■ **TASK TO COMPLETE**:
Take every record and write it out again exactly, with no images included.

** Opening EXTRACTED ENTRIES block **

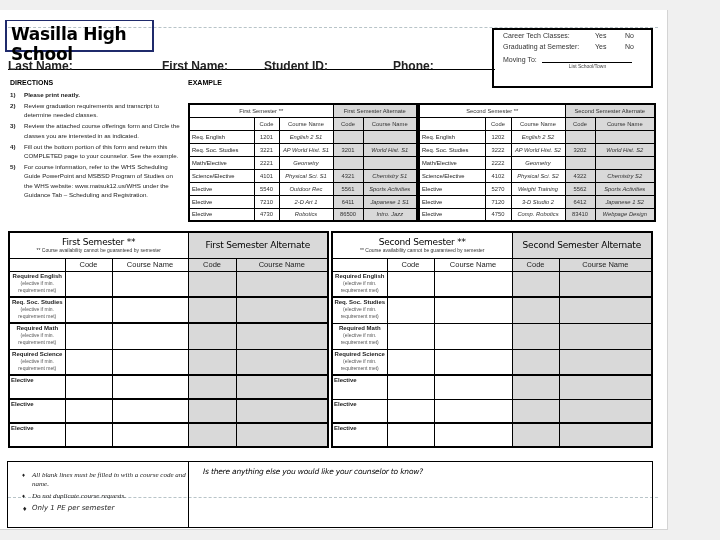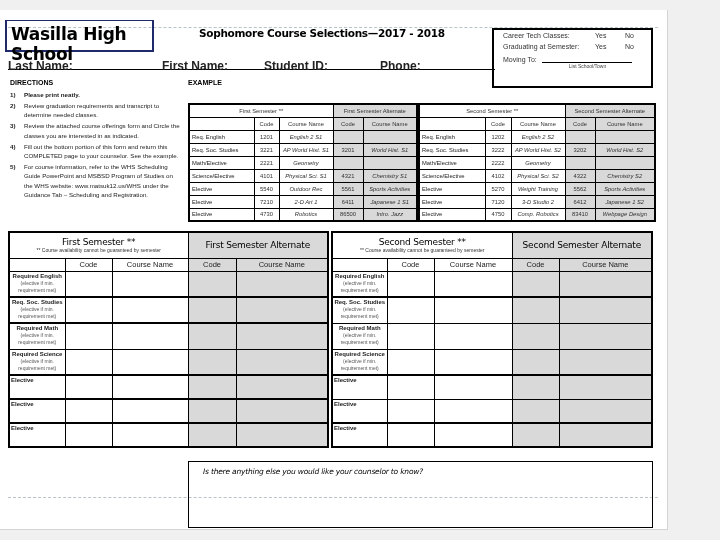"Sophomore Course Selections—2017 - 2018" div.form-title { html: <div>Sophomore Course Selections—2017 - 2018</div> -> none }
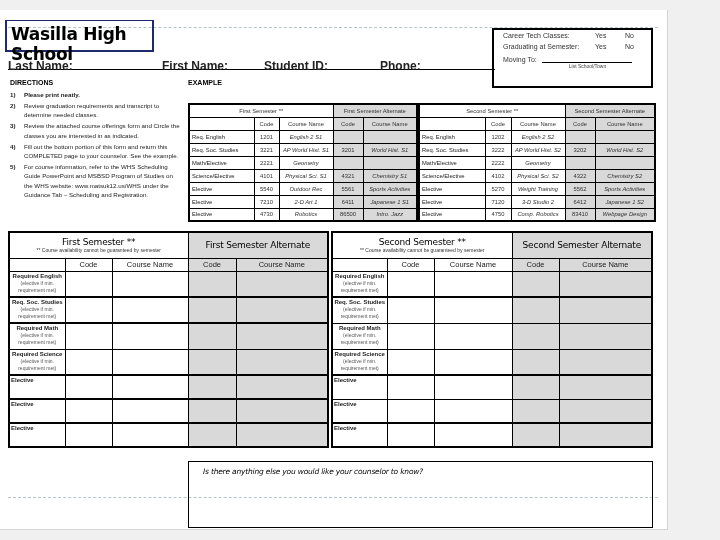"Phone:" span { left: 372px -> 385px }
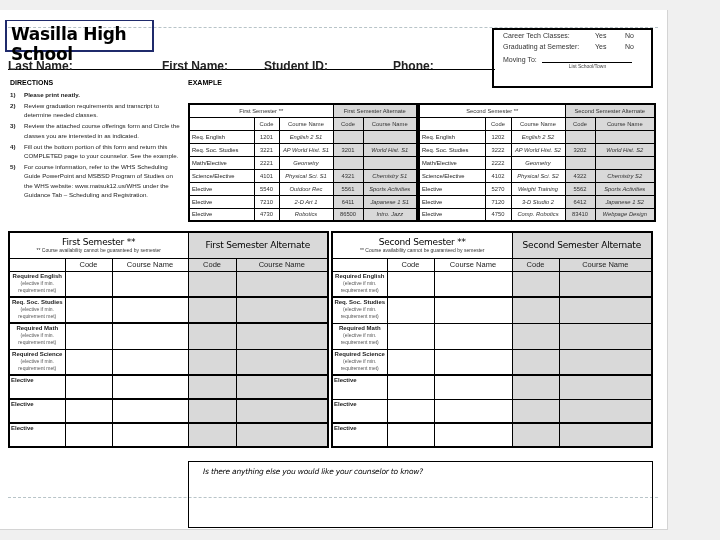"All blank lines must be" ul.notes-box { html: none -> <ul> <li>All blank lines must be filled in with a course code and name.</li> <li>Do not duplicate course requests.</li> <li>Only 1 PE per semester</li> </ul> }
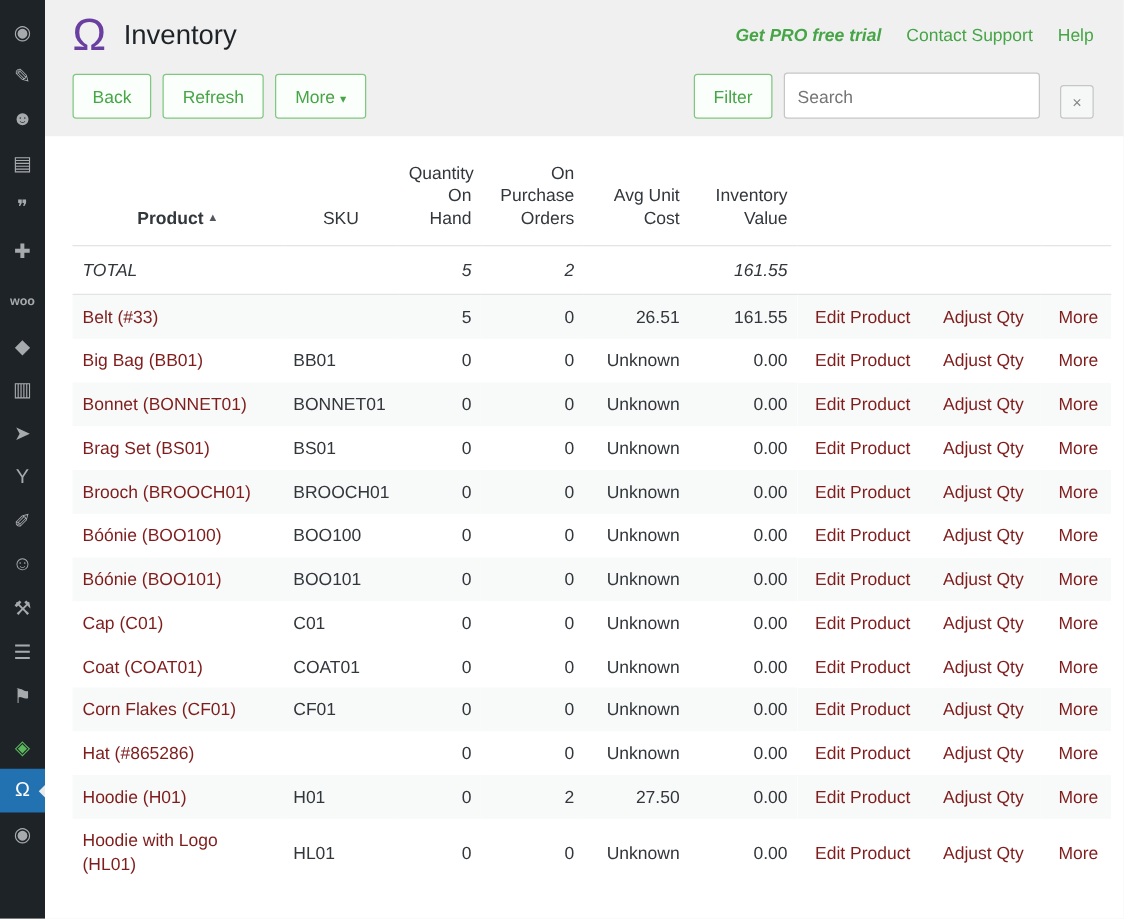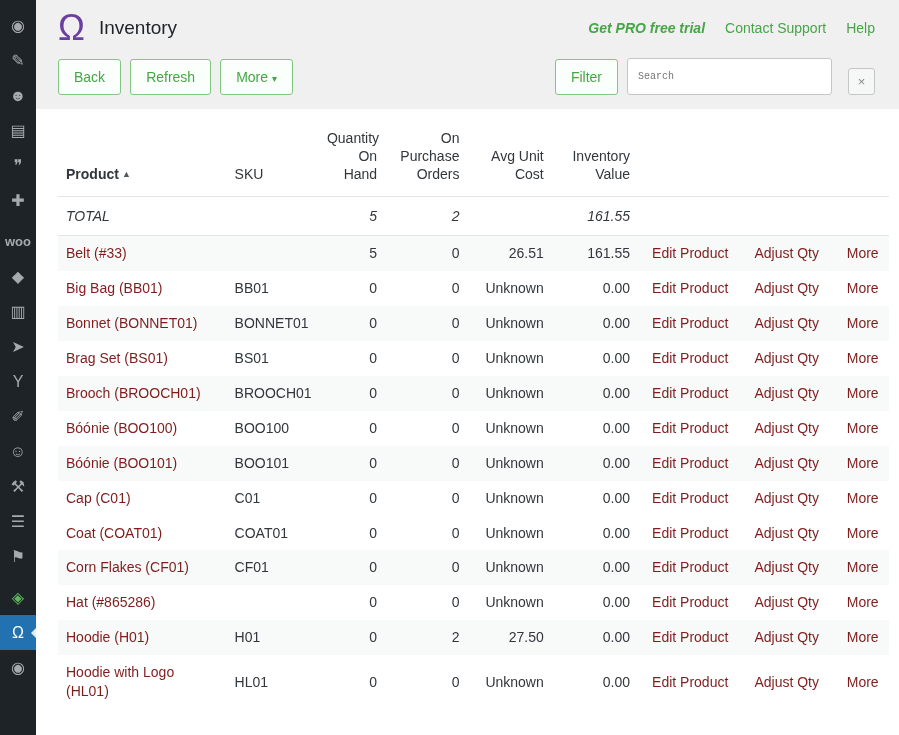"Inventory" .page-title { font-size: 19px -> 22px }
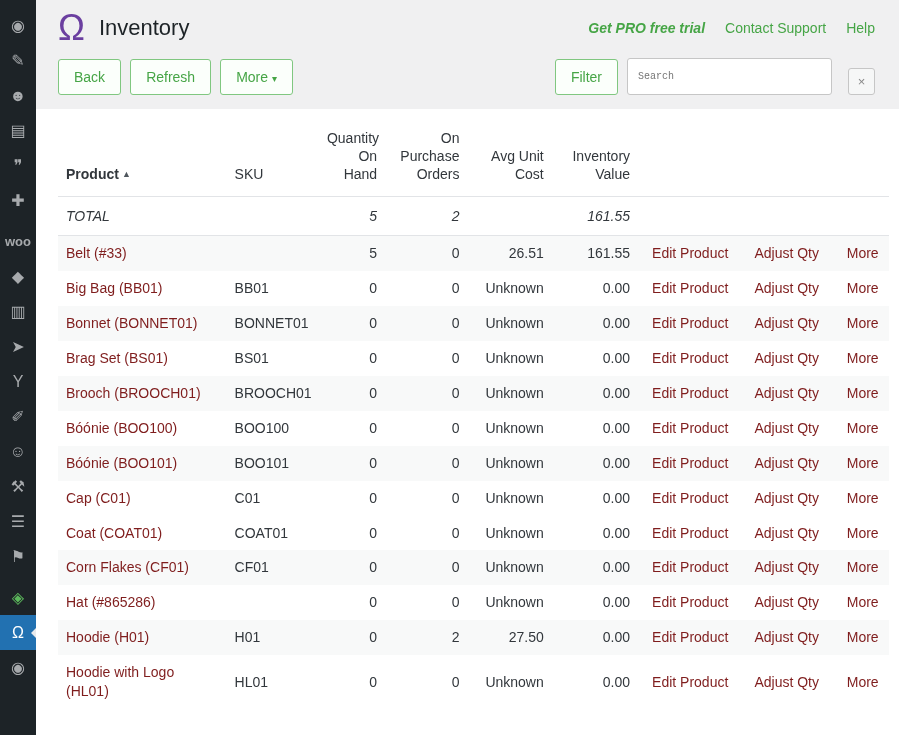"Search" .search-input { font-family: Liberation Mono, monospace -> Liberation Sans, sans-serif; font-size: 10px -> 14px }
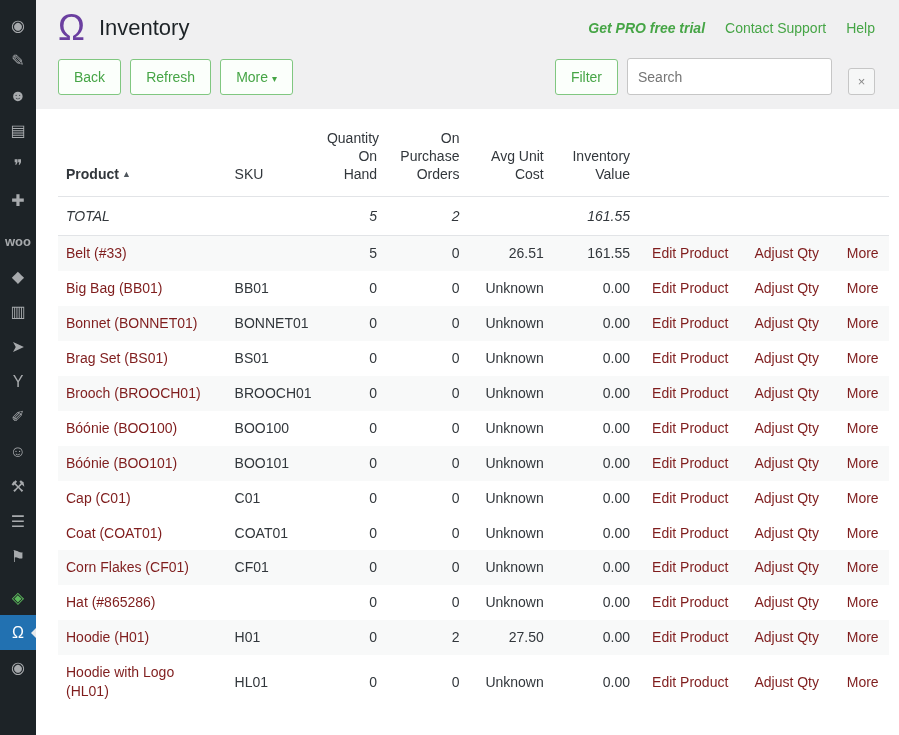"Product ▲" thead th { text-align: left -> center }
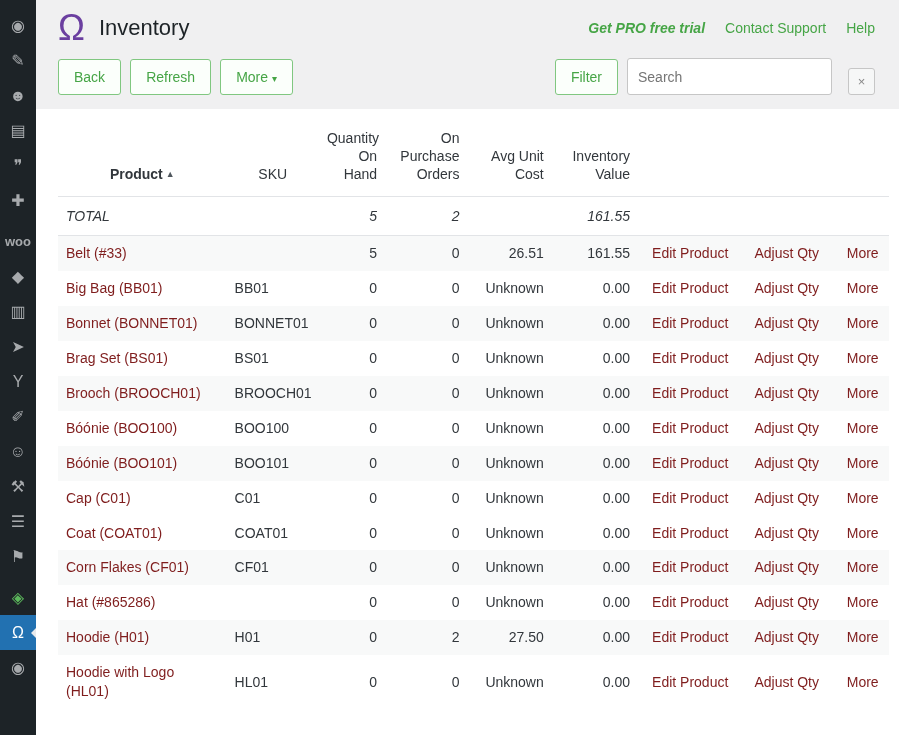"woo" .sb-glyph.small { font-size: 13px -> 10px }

** Closing EXTRACTED ENTRIES block **

■ **SOLUTION TO THIS EXERCISE**:
"Sophomore Course Selections—2017 - 2018" div.form-title { html: <div>Sophomore Course Selections—2017 - 2018</div> -> none }
"Phone:" span { left: 372px -> 385px }
"All blank lines must be" ul.notes-box { html: none -> <ul> <li>All blank lines must be filled in with a course code and name.</li> <li>Do not duplicate course requests.</li> <li>Only 1 PE per semester</li> </ul> }
"Inventory" .page-title { font-size: 19px -> 22px }
"Search" .search-input { font-family: Liberation Mono, monospace -> Liberation Sans, sans-serif; font-size: 10px -> 14px }
"Product ▲" thead th { text-align: left -> center }
"woo" .sb-glyph.small { font-size: 13px -> 10px }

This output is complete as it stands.